Semantic repositories are engines similar to the database management systems (DBMS) - they allow for storage, querying, and management of structured data. The major differences with the DBMS can be summarized as follows:

  • they use ontologies as semantic schemata. This allows them to automatically reason about the data.
  • they work with flexible and generic physical data-models (e.g. graphs). This allows them to easily interpret and adopt "on the fly" new ontologies or meta-data schemata.

Semantic Web

"The Semantic Web is not a separate Web but an extension of the current one, in which information is given well-defined meaning, better enabling computers and people to work in cooperation."

"The goal of the Semantic Web initiative is to create a universal medium for the exchange of data where data can be shared and processed by automated tools as well as by people. The Semantic Web is designed to smoothly interconnect personal information management, enterprise application integration, and the global sharing of commercial, scientific and cultural data." Tim Berners-Lee

Simple Object Access Protocol (SOAP)

SOAP is a protocol for exchanging XML-based messages over computer networks, normally using HTTP/HTTPS. SOAP forms the foundation layer of the web services protocol stack providing a basic messaging framework upon which abstract layers can be built.

As a layman's example of how SOAP procedures can be used, a correctly formatted call could be sent to a Web Service enabled web site - for example, a house price database - with the data ranges needed for a search. The site could then return a formatted XML document with all the required results and associated data (prices, location, features, etc). These could then be integrated directly into a third-party site.

Software as a Service (SaaS)

Software as a Service (SaaS) is software that is deployed over the internet and/or is deployed to run behind a firewall in your local area network or personal computer. With SaaS, a provider licenses an application to customers as a service on demand, through a subscription or a "pay-as-you-go" model. Saas is also called "software on demand."

Structured Content

Structured content refers to information or content that has been broken down and classified using meta-data. Structured content often refers to information that has been classified using XML, but can also relate to information classified using other standard or proprietary forms of meta-data.

U

Uniform Resource Identifier (URI)

URI is a compact string of characters used to identify or name a resource. The main purpose of this identification is to enable interaction with representations of the resource over a network, typically the World Wide Web, using specific protocols. URIs are defined in schemes defining a specific syntax and associated protocols.

Here's a URI example: http://en.wikipedia.org/wiki/Uniform_Resource_Identifier A URI may be classified as a locator (URL) or a name (URN) or both.

A Uniform Resource Name (URN) is like a person's name, while a Uniform Resource Locator (URL) is like their street address.
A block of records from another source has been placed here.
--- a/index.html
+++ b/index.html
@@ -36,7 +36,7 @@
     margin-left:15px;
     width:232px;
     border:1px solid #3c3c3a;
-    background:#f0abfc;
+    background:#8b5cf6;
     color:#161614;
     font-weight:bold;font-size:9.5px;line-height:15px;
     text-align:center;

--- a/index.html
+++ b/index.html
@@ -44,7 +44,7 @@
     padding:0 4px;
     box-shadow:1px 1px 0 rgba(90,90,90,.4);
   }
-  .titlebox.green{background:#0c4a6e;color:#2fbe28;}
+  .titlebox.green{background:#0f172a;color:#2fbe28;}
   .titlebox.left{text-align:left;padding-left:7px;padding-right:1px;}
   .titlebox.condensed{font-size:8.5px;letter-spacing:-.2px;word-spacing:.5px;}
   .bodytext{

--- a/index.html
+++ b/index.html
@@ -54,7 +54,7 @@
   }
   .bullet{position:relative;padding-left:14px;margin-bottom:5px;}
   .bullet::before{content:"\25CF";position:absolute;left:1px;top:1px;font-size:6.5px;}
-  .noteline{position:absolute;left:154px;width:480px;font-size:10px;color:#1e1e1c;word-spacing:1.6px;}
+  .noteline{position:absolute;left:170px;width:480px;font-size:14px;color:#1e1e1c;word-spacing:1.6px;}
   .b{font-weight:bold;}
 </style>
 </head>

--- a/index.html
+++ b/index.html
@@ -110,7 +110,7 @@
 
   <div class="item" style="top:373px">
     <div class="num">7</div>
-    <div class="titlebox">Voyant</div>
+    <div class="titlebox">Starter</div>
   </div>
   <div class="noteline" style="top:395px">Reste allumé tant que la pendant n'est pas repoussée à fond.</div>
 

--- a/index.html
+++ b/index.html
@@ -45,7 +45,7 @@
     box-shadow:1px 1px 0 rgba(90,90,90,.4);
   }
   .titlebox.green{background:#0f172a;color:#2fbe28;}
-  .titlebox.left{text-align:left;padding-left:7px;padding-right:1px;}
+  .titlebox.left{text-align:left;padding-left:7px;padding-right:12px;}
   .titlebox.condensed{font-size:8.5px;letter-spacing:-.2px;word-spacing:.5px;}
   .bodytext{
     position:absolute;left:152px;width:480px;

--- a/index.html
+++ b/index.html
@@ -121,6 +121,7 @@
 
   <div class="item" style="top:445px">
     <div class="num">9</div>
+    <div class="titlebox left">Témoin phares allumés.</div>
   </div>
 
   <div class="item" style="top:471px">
The URN defines something's identity, while the URL provides a method for finding something. Essentially, "what" vs. "where". For more information, see http://www.w3.org/TR/cooluris/

User Interface (UI)

(also known as Human Computer Interface or Man-Machine Interface (MMI))
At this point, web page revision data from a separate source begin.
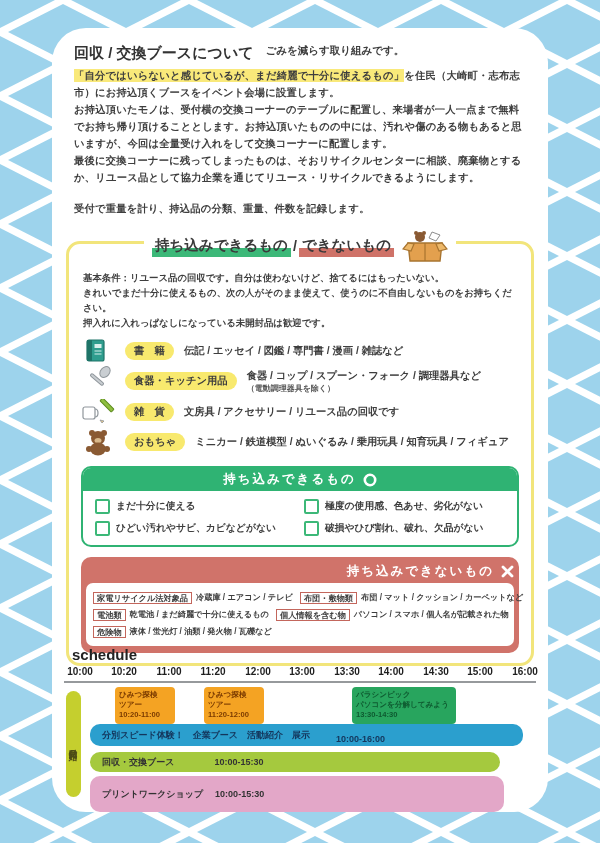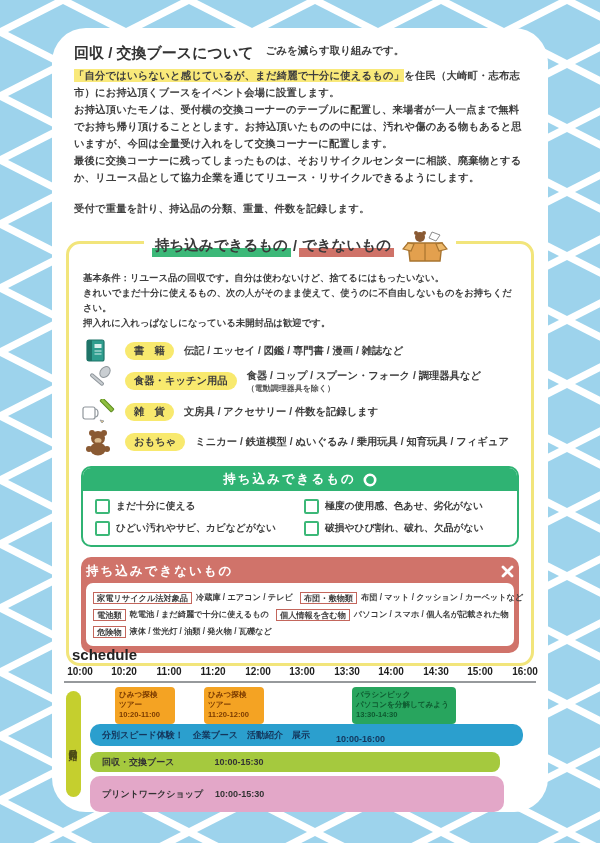--- a/index.html
+++ b/index.html
@@ -188,7 +188,7 @@
             </svg>
           </span>
           <span class="cat-label">雑　貨</span>
-          <span class="cat-items">文房具 / アクセサリー / 件数を記録します</span>
+          <span class="cat-items">文房具 / アクセサリー / リユース品の回収です</span>
         </div>
 
         <div class="cat-row">

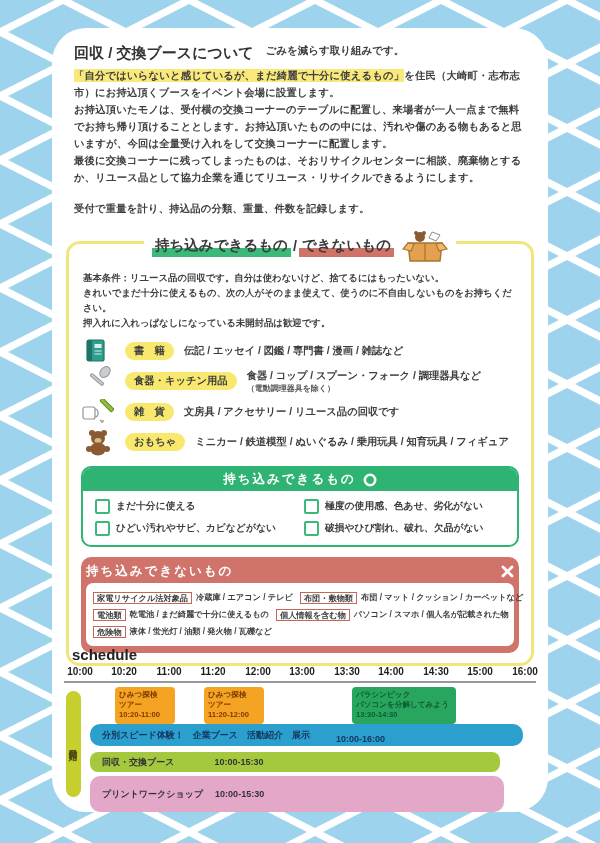--- a/index.html
+++ b/index.html
@@ -60,7 +60,7 @@
   .ng-box{background:#d0736a;border-radius:10px;margin:10px 2px 0;padding:2px 5px 7px;}
   .ng-header{
     color:#fff;text-align:center;font-weight:bold;font-size:12.5px;padding:4px 0 3px;
-    letter-spacing:2px;display:flex;align-items:center;justify-content:space-between;
+    letter-spacing:2px;display:flex;align-items:center;justify-content:flex-end;
   }
   .ng-panel{background:#fff;border-radius:7px;padding:6px 7px;}
   .ng-line{font-size:8.2px;font-weight:bold;line-height:17px;white-space:nowrap;color:#3e3e3e;}

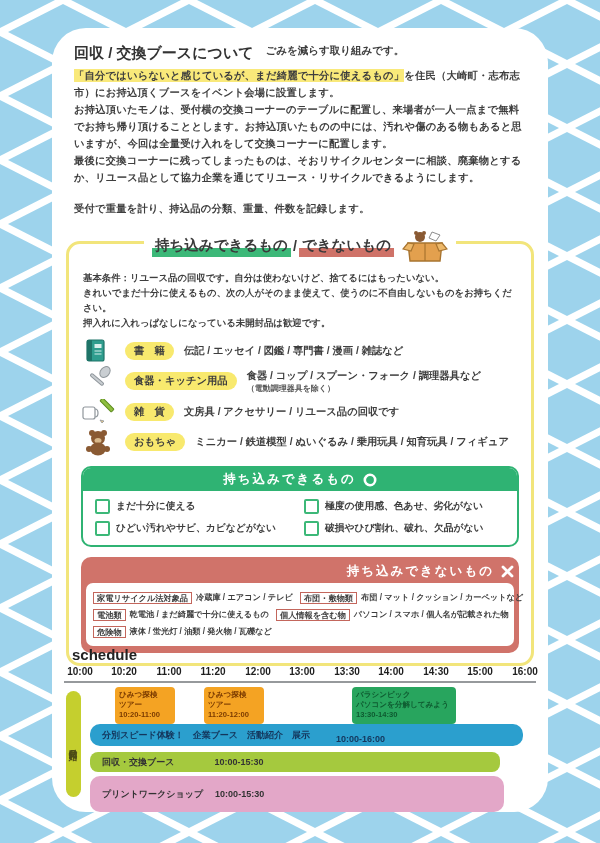--- a/index.html
+++ b/index.html
@@ -86,7 +86,7 @@
   .bar{position:absolute;left:26px;border-radius:10px;display:flex;align-items:center;
        font-size:9px;font-weight:bold;padding:0 12px;box-sizing:border-box;white-space:nowrap;}
   .bar-blue{top:76px;height:22px;width:433px;background:#2b9fce;color:#14365c;}
-  .bar-green{top:104px;height:20px;width:410px;background:#a5c93e;color:#333;border-radius:8px;}
+  .bar-green{top:104px;height:20px;width:410px;background:#a5c93e;color:#333;}
   .bar-pink{top:128px;height:36px;width:414px;background:#e3a7c8;color:#333;}
   .bar-blue .bar-time{margin-left:26px;margin-top:8px;}
   .bar-green .bar-time{margin-left:40px;}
UI is the aggregate of means by which people - the users - interact with the system - a particular machine, device, computer program or other complex tool. The user interface provides means of input (allowing the users to manipulate a system) and output (allowing the system to indicate the effects of the users' manipulation).

W

Web Ontology Language (OWL)

OWL is a semantic markup language for publishing and sharing ontologies on the World Wide Web. OWL is developed as a vocabulary extension of RDF (Resource Description Framework) and is derived from the DAML+OIL Web Ontology Language.